あの夢を見なくなってから、もう十二年が経っていた。
玲との出会い。
共に数式を考えた日々。
そして、最後に交わした約束。
そのすべてが、今でも海斗の心の中で生き続けている。
大学では若くして准教授となり、整数論の研究者として忙しい毎日を送っていた。
それでも、ときどき思う。
「玲なら、なんて言うだろう。」
机の上には、新しい計算結果が表示されている。
海斗は画面を見つめ、小さく呟いた。
「そうだ……。」
「交互社交数って、あるのかな。」
交互完全数。
結婚数。
そこまで見つかったなら、その先もあるはずだ。
海斗は新しいプログラムを書き始める。
画面に数字が次々と流れていく。
数分後。
一つの結果が表示された。
1862172
↓
1937988
↓
1960452
↓
1970748
↓
1862172
海斗は息をのんだ。
「……あった。」
四つの数が、お互いを巡り続けている。
二人ではない。
四人で、一つの輪を作っている。
海斗は静かに笑った。
「玲。
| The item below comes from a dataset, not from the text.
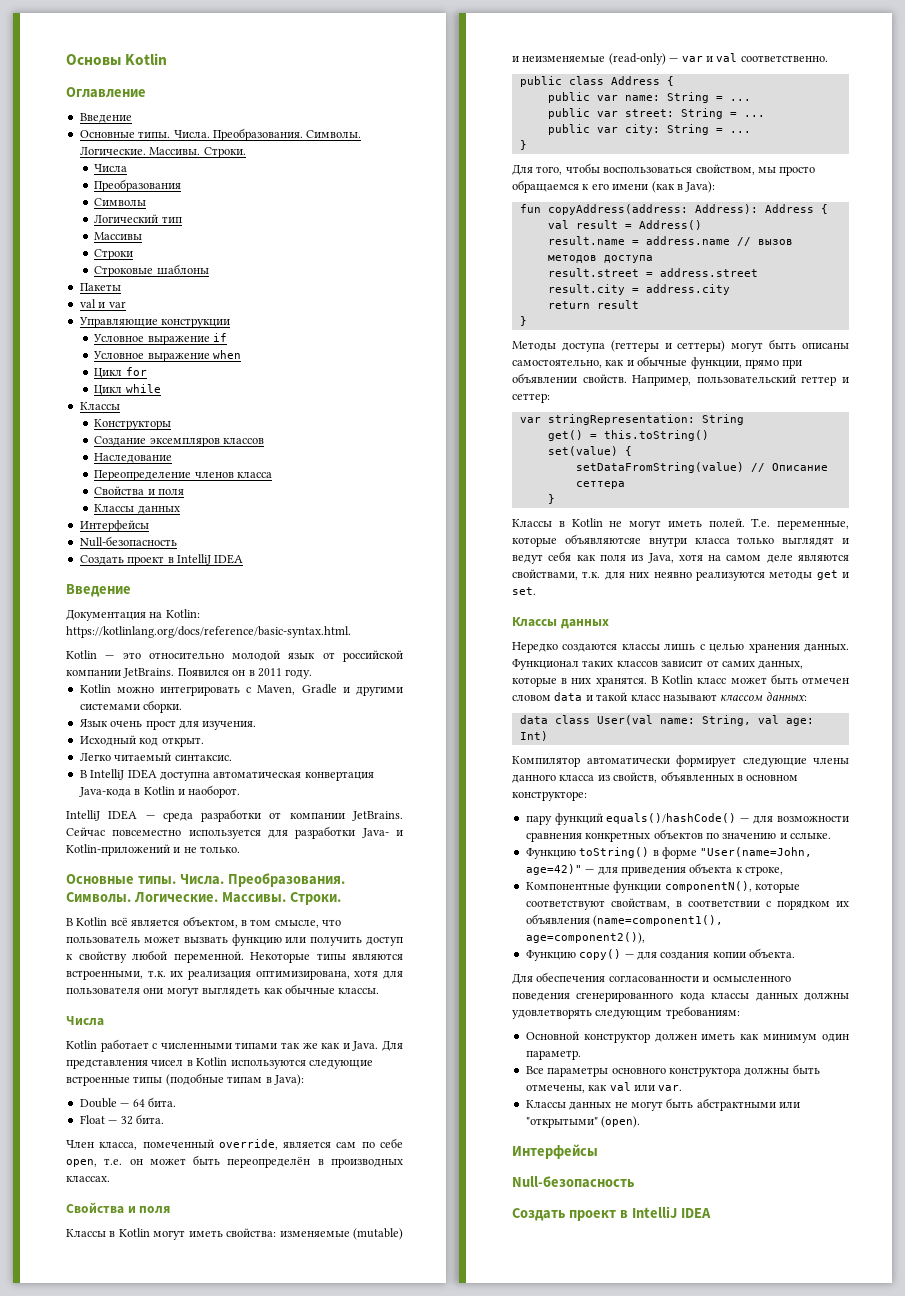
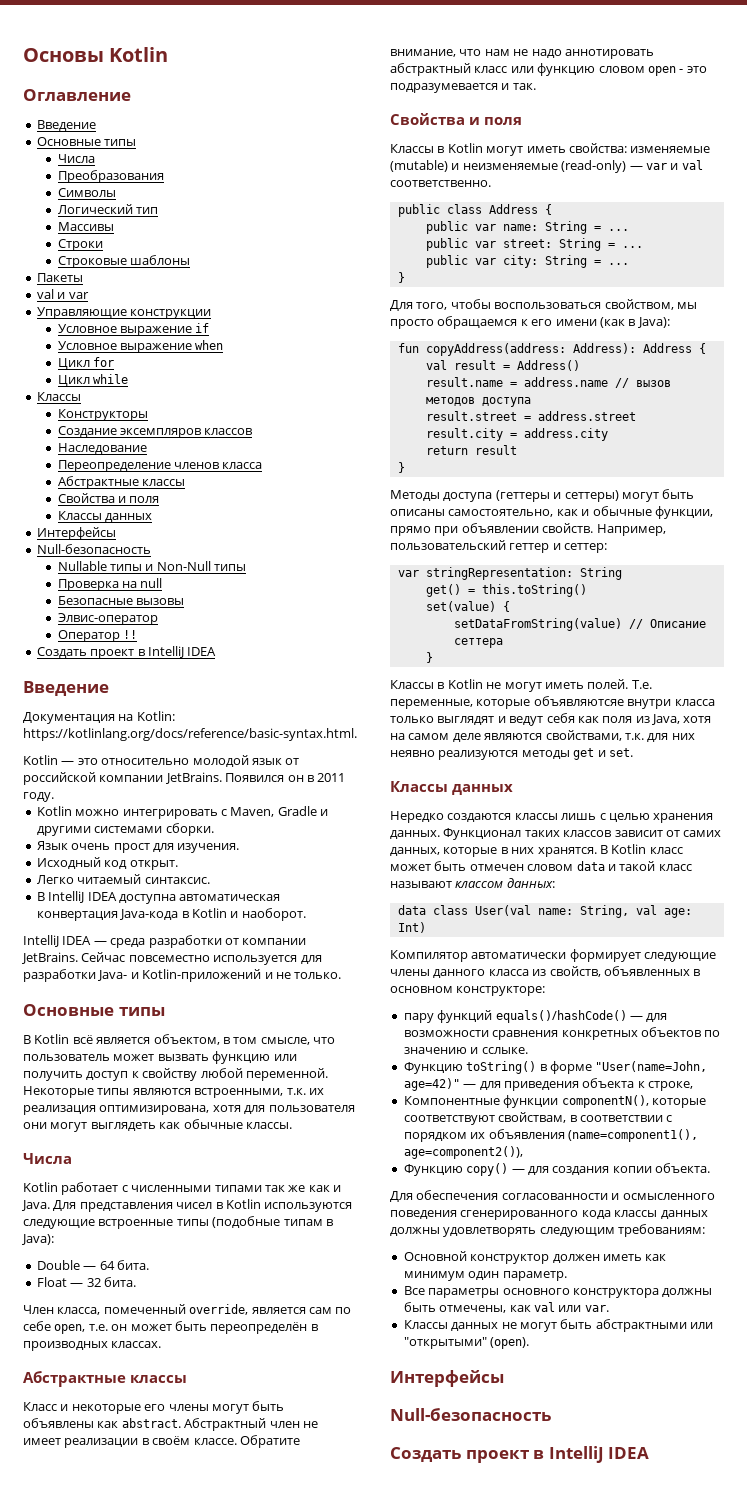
[138,128,362,141] [79,146,246,158] типы. Числа. Преобразования. Символы. Логические. Массивы. Строки. -> [104,139,137,146] типы
(273, 475) none -> [57,476,185,489] // Абстрактные классы
(177, 541) none -> [57,561,247,571] [57,578,163,591] [57,596,184,605] [57,613,158,625] [57,630,137,642] // Nullable типы и Non-Null типы // Проверка на null // Безопасные вызовы // Элвис-оператор // Оператор !!
[137,873,345,887] [66,892,341,905] типы. Числа. Преобразования. Символы. Логические. Массивы. Строки. -> [118,1007,165,1016] типы
(110, 1179) none -> [23,1371,187,1387] [23,1401,285,1414] [23,1418,318,1431] [23,1435,300,1448] [390,49,654,59] [390,63,707,76] [390,83,536,93] // Абстрактные классы // Класс и некоторые его члены могут быть объявлены как abstract. Абстрактный член не имеет реализации в своём классе. Обратите внимание, что нам не надо аннотировать абстрактный класс или функцию словом open - это подразумевается и так.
」
「また一つ、新しい世界が見つかったよ。」
そのとき、ふと視線の先にある遺影が目に入った。
いつもと変わらないはずの彼女の遺影が、今日はいつもと違って、少し微笑みを浮かべていたような気がする。
まるで、今の言葉を聞いていたみたいに。
「すごいよ、まだ私との約束も数も続けてくれてるんだ!」
「海斗君、大好き!」
玲の声が、胸の奥で確かに響いた。
「あぁ、俺も愛しているよ」
窓から差し込む夕日が研究室を赤く染める。
机の隅には、今も大切に飾られた一輪のタモトユリ。
海斗はノートを開き、そのページの一番上に、新しい名前を書いた。
交互社交数。
その文字の横には、小さく一言だけ添えられていた。
──君と見つけた数学の、その続きを。